RIO DE JANEIRO: Fresh protests simmered in major Brazilian cities Monday over public transport fare hikes and use of government funds to host the Confederations Cup, a dry run for next year’s World Cup.
Organized via social media networks like Twitter and without leadership or a clear political agenda, demonstrators prepared to return to the streets in the central city of Belo Horizonte, where Nigeria and Tahiti were to play, following a protest that drew 8,000 people Saturday.
The relatively small protests are rare in this huge country of nearly 200 million people. They reflect mounting nationwide discontent, particularly among the young, about the country’s huge investments for sporting mega-events while glaring social inequality persists.
The protests over a hike in mass transit fares from $1.5 to $1.6 began earlier this month in Sao Paulo, the country’s economic capital and most populous city, days before the opening of the Confederations tournament.
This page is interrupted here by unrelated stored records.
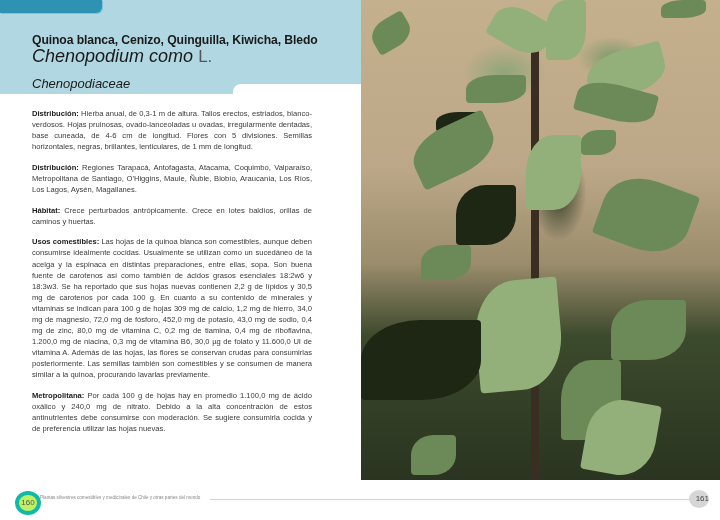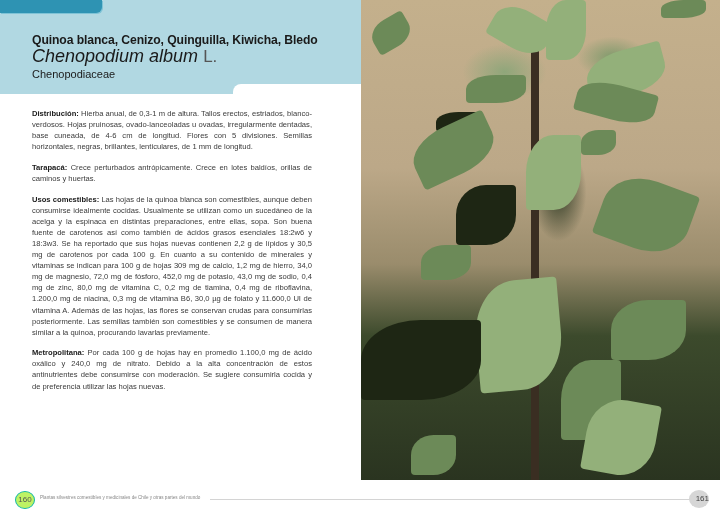--- a/index.html
+++ b/index.html
@@ -42,7 +42,7 @@
 
   <div class="common-names">Quinoa blanca, Cenizo, Quinguilla, Kiwicha, Bledo</div>
   <div class="sci-name">
-    <span class="genus">Chenopodium album</span>
+    <span class="genus">Chenopodium como</span>
     <span class="author">L.</span>
   </div>
   <div class="family">Chenopodiaceae</div>

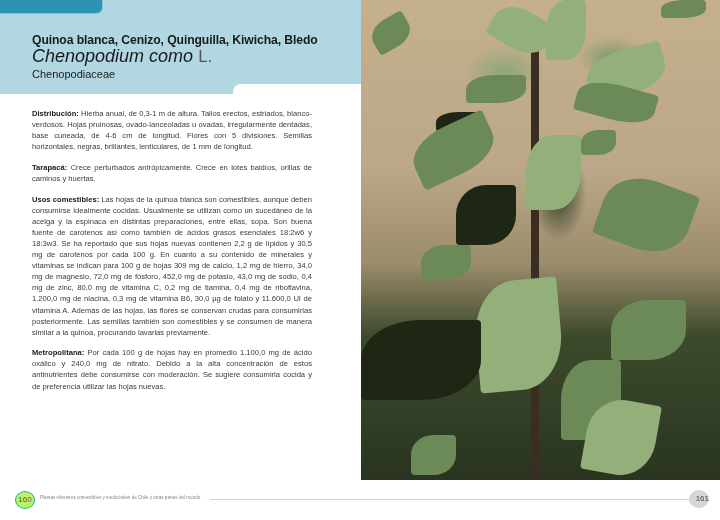--- a/index.html
+++ b/index.html
@@ -12,7 +12,7 @@
     .sci-name { position:absolute; left:32px; top:46px; font-size:18px; color:#1a1a1a; white-space:nowrap; }
     .sci-name .genus { font-style:italic; }
     .sci-name .author { color:#555; font-size:17px; }
-    .family { position:absolute; left:32px; top:68px; font-size:11px; color:#1a1a1a; }
+    .family { position:absolute; left:32px; top:76px; font-size:13px; color:#1a1a1a;font-style:italic; }
     .body-text { position:absolute; left:32px; top:108px; width:280px; font-size:7.6px; line-height:11.1px; color:#3a3a3a; text-align:justify; }
     .body-text p { margin:0 0 9.5px 0; }
     .body-text .label { font-weight:bold; color:#1a1a1a; }

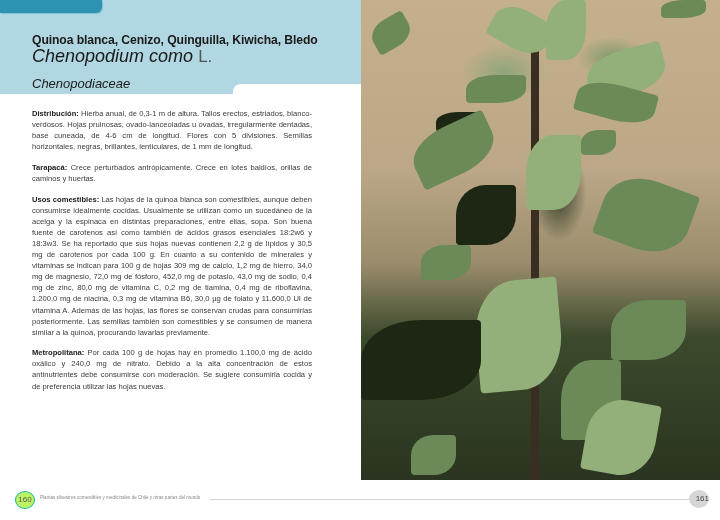--- a/index.html
+++ b/index.html
@@ -49,6 +49,7 @@
 
   <div class="body-text">
     <p><span class="label">Distribución:</span><span> Hierba anual, de 0,3-1 m de altura. Tallos erectos, estriados, blanco-verdosos. Hojas pruinosas, ovado-lanceoladas u ovadas, irregularmente dentadas, base cuneada, de 4-6 cm de longitud. Flores con 5 divisiones. Semillas horizontales, negras, brillantes, lenticulares, de 1 mm de longitud.</span></p>
+    <p><span class="label">Distribución:</span><span> Regiones Tarapacá, Antofagasta, Atacama, Coquimbo, Valparaíso, Metropolitana de Santiago, O'Higgins, Maule, Ñuble, Biobío, Araucanía, Los Ríos, Los Lagos, Aysén, Magallanes.</span></p>
     <p><span class="label">Tarapacá:</span><span> Crece perturbados antrópicamente. Crece en lotes baldíos, orillas de caminos y huertas.</span></p>
     <p><span class="label">Usos comestibles:</span><span> Las hojas de la quinoa blanca son comestibles, aunque deben consumirse idealmente cocidas. Usualmente se utilizan como un sucedáneo de la acelga y la espinaca en distintas preparaciones, entre ellas, sopa. Son buena fuente de carotenos así como también de ácidos grasos esenciales 18:2w6 y 18:3w3. Se ha reportado que sus hojas nuevas contienen 2,2 g de lípidos y 30,5 mg de carotenos por cada 100 g. En cuanto a su contenido de minerales y vitaminas se indican para 100 g de hojas 309 mg de calcio, 1,2 mg de hierro, 34,0 mg de magnesio, 72,0 mg de fósforo, 452,0 mg de potasio, 43,0 mg de sodio, 0,4 mg de zinc, 80,0 mg de vitamina C, 0,2 mg de tiamina, 0,4 mg de riboflavina, 1.200,0 mg de niacina, 0,3 mg de vitamina B6, 30,0 µg de folato y 11.600,0 UI de vitamina A. Además de las hojas, las flores se conservan crudas para consumirlas posteriormente. Las semillas también son comestibles y se consumen de manera similar a la quinoa, procurando lavarlas previamente.</span></p>
     <p><span class="label">Metropolitana:</span><span> Por cada 100 g de hojas hay en promedio 1.100,0 mg de ácido oxálico y 240,0 mg de nitrato. Debido a la alta concentración de estos antinutrientes debe consumirse con moderación. Se sugiere consumirla cocida y de preferencia utilizar las hojas nuevas.</span></p>

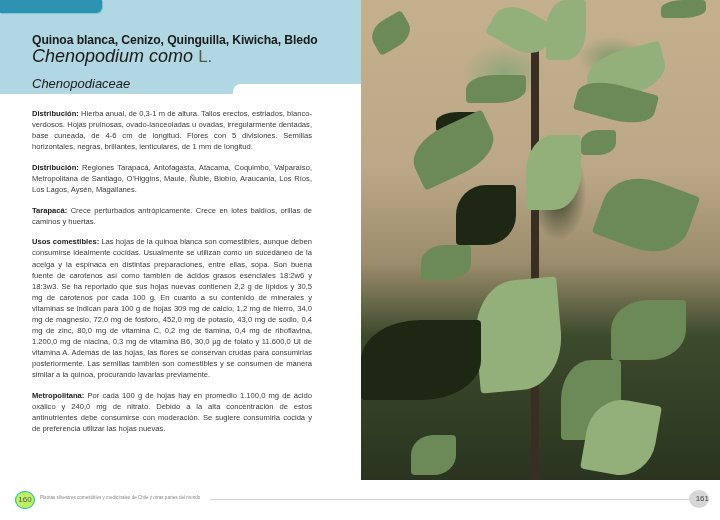--- a/index.html
+++ b/index.html
@@ -50,7 +50,7 @@
   <div class="body-text">
     <p><span class="label">Distribución:</span><span> Hierba anual, de 0,3-1 m de altura. Tallos erectos, estriados, blanco-verdosos. Hojas pruinosas, ovado-lanceoladas u ovadas, irregularmente dentadas, base cuneada, de 4-6 cm de longitud. Flores con 5 divisiones. Semillas horizontales, negras, brillantes, lenticulares, de 1 mm de longitud.</span></p>
     <p><span class="label">Distribución:</span><span> Regiones Tarapacá, Antofagasta, Atacama, Coquimbo, Valparaíso, Metropolitana de Santiago, O'Higgins, Maule, Ñuble, Biobío, Araucanía, Los Ríos, Los Lagos, Aysén, Magallanes.</span></p>
-    <p><span class="label">Tarapacá:</span><span> Crece perturbados antrópicamente. Crece en lotes baldíos, orillas de caminos y huertas.</span></p>
+    <p><span class="label">Hábitat:</span><span> Crece perturbados antrópicamente. Crece en lotes baldíos, orillas de caminos y huertas.</span></p>
     <p><span class="label">Usos comestibles:</span><span> Las hojas de la quinoa blanca son comestibles, aunque deben consumirse idealmente cocidas. Usualmente se utilizan como un sucedáneo de la acelga y la espinaca en distintas preparaciones, entre ellas, sopa. Son buena fuente de carotenos así como también de ácidos grasos esenciales 18:2w6 y 18:3w3. Se ha reportado que sus hojas nuevas contienen 2,2 g de lípidos y 30,5 mg de carotenos por cada 100 g. En cuanto a su contenido de minerales y vitaminas se indican para 100 g de hojas 309 mg de calcio, 1,2 mg de hierro, 34,0 mg de magnesio, 72,0 mg de fósforo, 452,0 mg de potasio, 43,0 mg de sodio, 0,4 mg de zinc, 80,0 mg de vitamina C, 0,2 mg de tiamina, 0,4 mg de riboflavina, 1.200,0 mg de niacina, 0,3 mg de vitamina B6, 30,0 µg de folato y 11.600,0 UI de vitamina A. Además de las hojas, las flores se conservan crudas para consumirlas posteriormente. Las semillas también son comestibles y se consumen de manera similar a la quinoa, procurando lavarlas previamente.</span></p>
     <p><span class="label">Metropolitana:</span><span> Por cada 100 g de hojas hay en promedio 1.100,0 mg de ácido oxálico y 240,0 mg de nitrato. Debido a la alta concentración de estos antinutrientes debe consumirse con moderación. Se sugiere consumirla cocida y de preferencia utilizar las hojas nuevas.</span></p>
   </div>

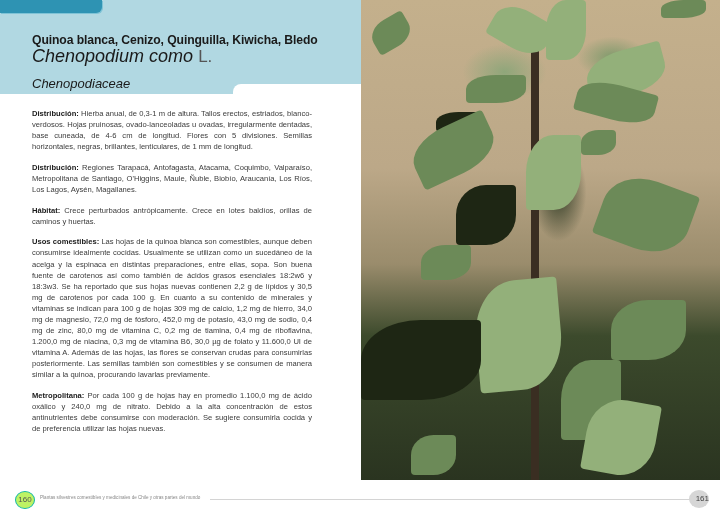--- a/index.html
+++ b/index.html
@@ -16,7 +16,7 @@
     .body-text { position:absolute; left:32px; top:108px; width:280px; font-size:7.6px; line-height:11.1px; color:#3a3a3a; text-align:justify; }
     .body-text p { margin:0 0 9.5px 0; }
     .body-text .label { font-weight:bold; color:#1a1a1a; }
-    .footer-num-left { position:absolute; left:15px; top:491px; width:18px; height:16px; border:1px solid #14b8a6; border-radius:50%; font-size:8px; line-height:16px; text-align:center; color:#555; background:#bef264; }
+    .footer-num-left { position:absolute; left:15px; top:491px; width:18px; height:16px; border:4px solid #14b8a6; border-radius:50%; font-size:8px; line-height:16px; text-align:center; color:#555; background:#bef264; }
     .footer-title { position:absolute; left:40px; top:495px; font-size:4.6px; color:#888; white-space:nowrap; }
     .footer-line { position:absolute; left:210px; top:499px; width:482px; height:1px; background:#d4d4d4; }
     .footer-num-right { position:absolute; left:689px; top:490px; width:20px; height:18px; border-radius:50%; background:#d6d6d6; font-size:8px; line-height:18px; text-align:right; color:#444; }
It brings together eight national teams from around the world in six Brazilian host cities.
The unrest rapidly spread to other cities with demonstrators focusing their anger not just on the transport fares but also on $15 billion the government is allocating for the Confederations Cup and the World Cup.
The demonstrators want these resources to be earmarked instead for health care and quality education in a country with huge economic disparity between rich and poor.
Saturday, around 1,000 of them managed to break through a security perimeter and protest outside the gate of Brasilia’s national stadium during the Confederations Cup’s opening game, in which Brazil won 3-0 against Japan.
Sunday, 3,000 people tried to break into Rio’s renovated Maracana stadium where Italy defeated Mexico 2-1.
The Rio protesters, mostly by middle-class youths, railed against the police crackdown in Rio, Brasilia and above all Sao Paulo, where more than 230 people were briefly detained and about 100, including journalists, hurt last week.
“The people are unhappy with various things, education, health, public transport,” said Rogerio, a 25-year-old architect who did not want to give his last name as he joined Sunday’s rally outside Maracana.
The unrest comes as Brazil is experiencing anemic growth (0.6 percent in the first quarter) while inflation reached an annualized 6.5 percent in May, the upper limit of the official target.
The disappointing indicators have dented the popularity of President Dilma Rousseff, particularly among the youngest and wealthiest Brazilians, according to recent surveys.
Rousseff was booed in Brasilia Saturday as she inaugurated the tournament alongside world football’s governing body FIFA President Joseph Blatter, although she retains high popularity and is favored to win re-election next year.
Anthropologist Alba Zaluar, a violence expert at Rio de Janeiro State University, said the unrest reflects “an awareness of the need for reforms with respect to institutions, police and also basic services such as health, and transport.”
According to the daily O Globo, protests have been scheduled in 44 cities over the next four days.